John Smith: I do like the implication that I give enough of a damn about up- and downvotes to be sock-puppeting. As I've mentioned elsewhere, I am a royalist. As such, popularity contests are well beneath me, much less squandering irreplaceable time in a futile and embarrassing effort to influence same in my favor.

(I also rather like that you choose to style yourself after a man who I suspect would've found your philosophy abhorrent, but that's neither here nor there, I suppose.)

I know quite well, from the inside, the progressive view you describe. (Those who doubt my confession of former Quakerism are invited to review, as cursorily as they please, my half-decade of commentary here on the Reg.)

That hypocritical equation of every viewpoint with every other is, while superficially lovely, no more than a subtle way of defining first principles in such a way as to discredit anyone who disagrees. After all, if progressives really did decline to privilege any perspective over any other, what point to progressivism in the first place?

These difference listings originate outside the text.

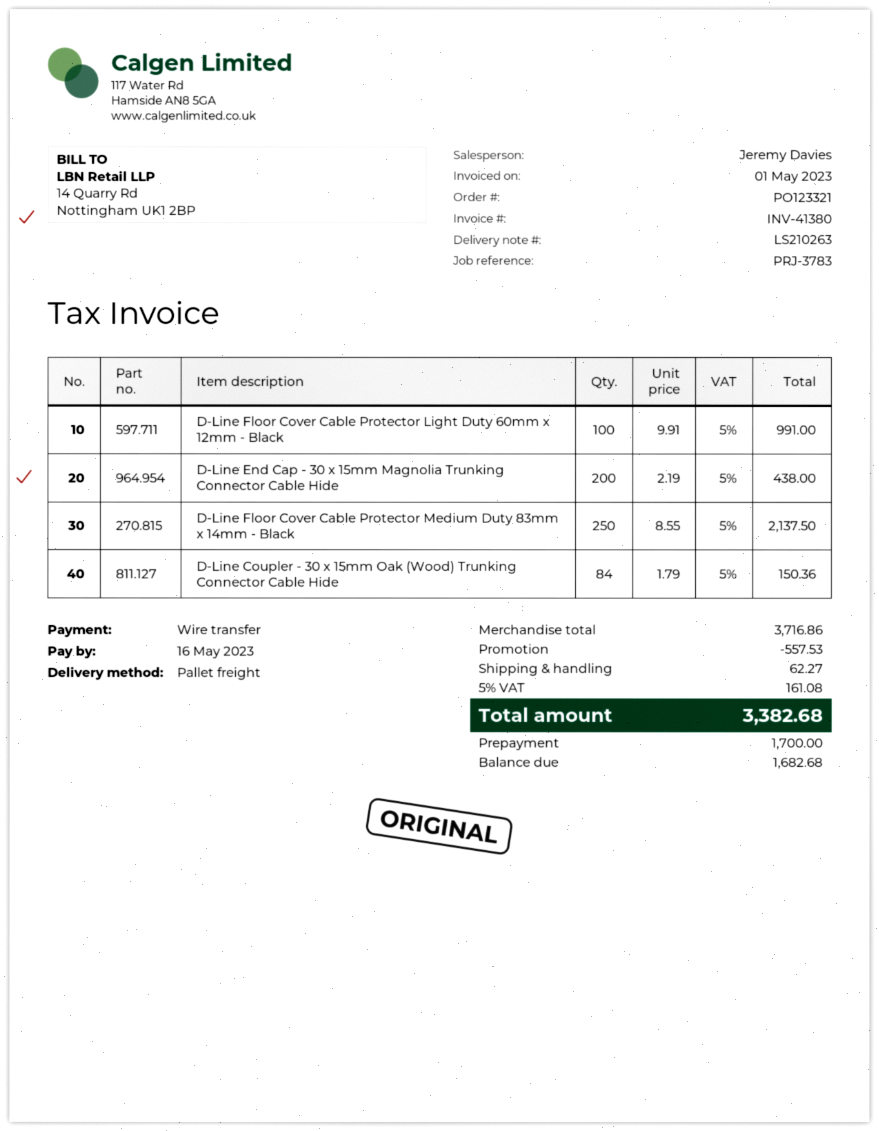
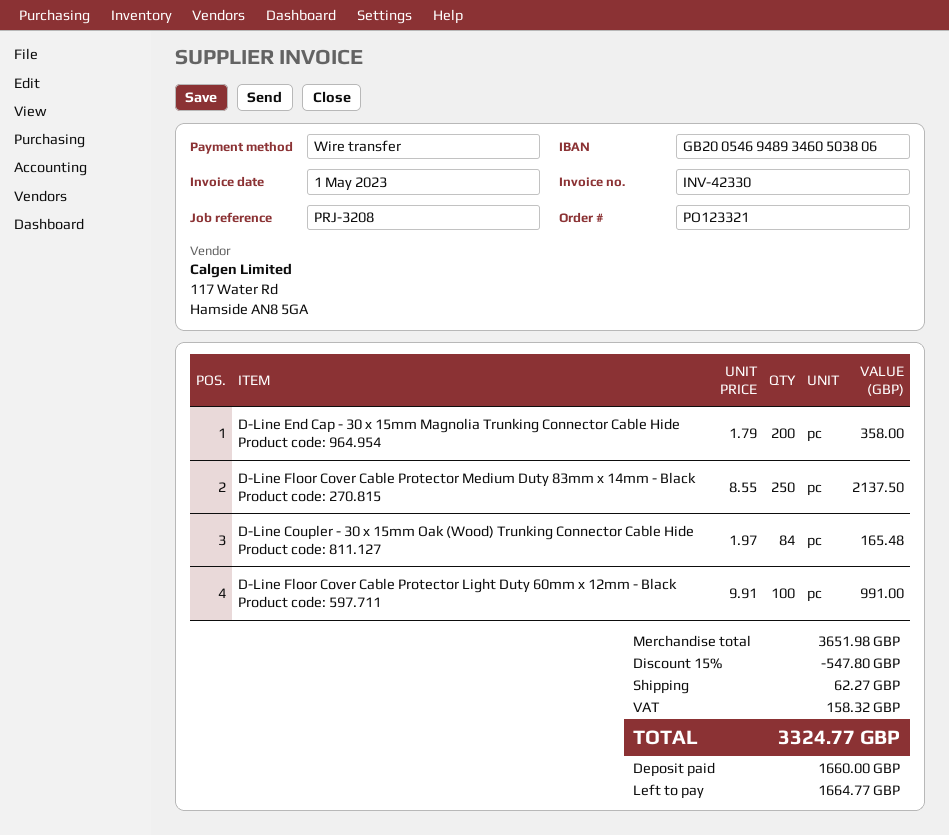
invoice number: INV-41380 -> INV-42330
reference: PRJ-3783 -> PRJ-3208
D-Line End Cap - 30 x 15mm Magnolia Trunking Connector Cable Hide: 200 x 2.19 = 438.00 -> 200 x 1.79 = 358.00
D-Line Coupler - 30 x 15mm Oak (Wood) Trunking Connector Cable Hide: 84 x 1.79 = 150.36 -> 84 x 1.97 = 165.48
subtotal: 3716.86 -> 3651.98
discount: 557.53 -> 547.80
tax: 161.08 -> 158.32
total: 3382.68 -> 3324.77
deposit: 1700.00 -> 1660.00
balance: 1682.68 -> 1664.77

But it sure is handy when you want to take an understanding like mine, which I have developed through study of true history as opposed to Whig historiography -- and, in passing, let me note that this idea, that there is no such thing is true history, is part and parcel of that discrediting-by-first-principles to which I refer -- and dismiss it out of hand by saying "Well, that's just your worldview, and there's nothing wrong with you having it but you have to understand there's nothing wrong with anyone else's, too."

Quaker hypocrisy truly is depthless, isn't it? This kind of amazing argumentative judo is not really an accomplishment, but rather merely commonplace, among the Dissenter ilk. Whether or not anyone feels the need to agree with me, that no Quaker ever takes a step but he leaves a smoking, sulfurous hoofprint in the ground behind him*, one must certainly marvel at their utter shamelessness when it comes to the end justifying the means.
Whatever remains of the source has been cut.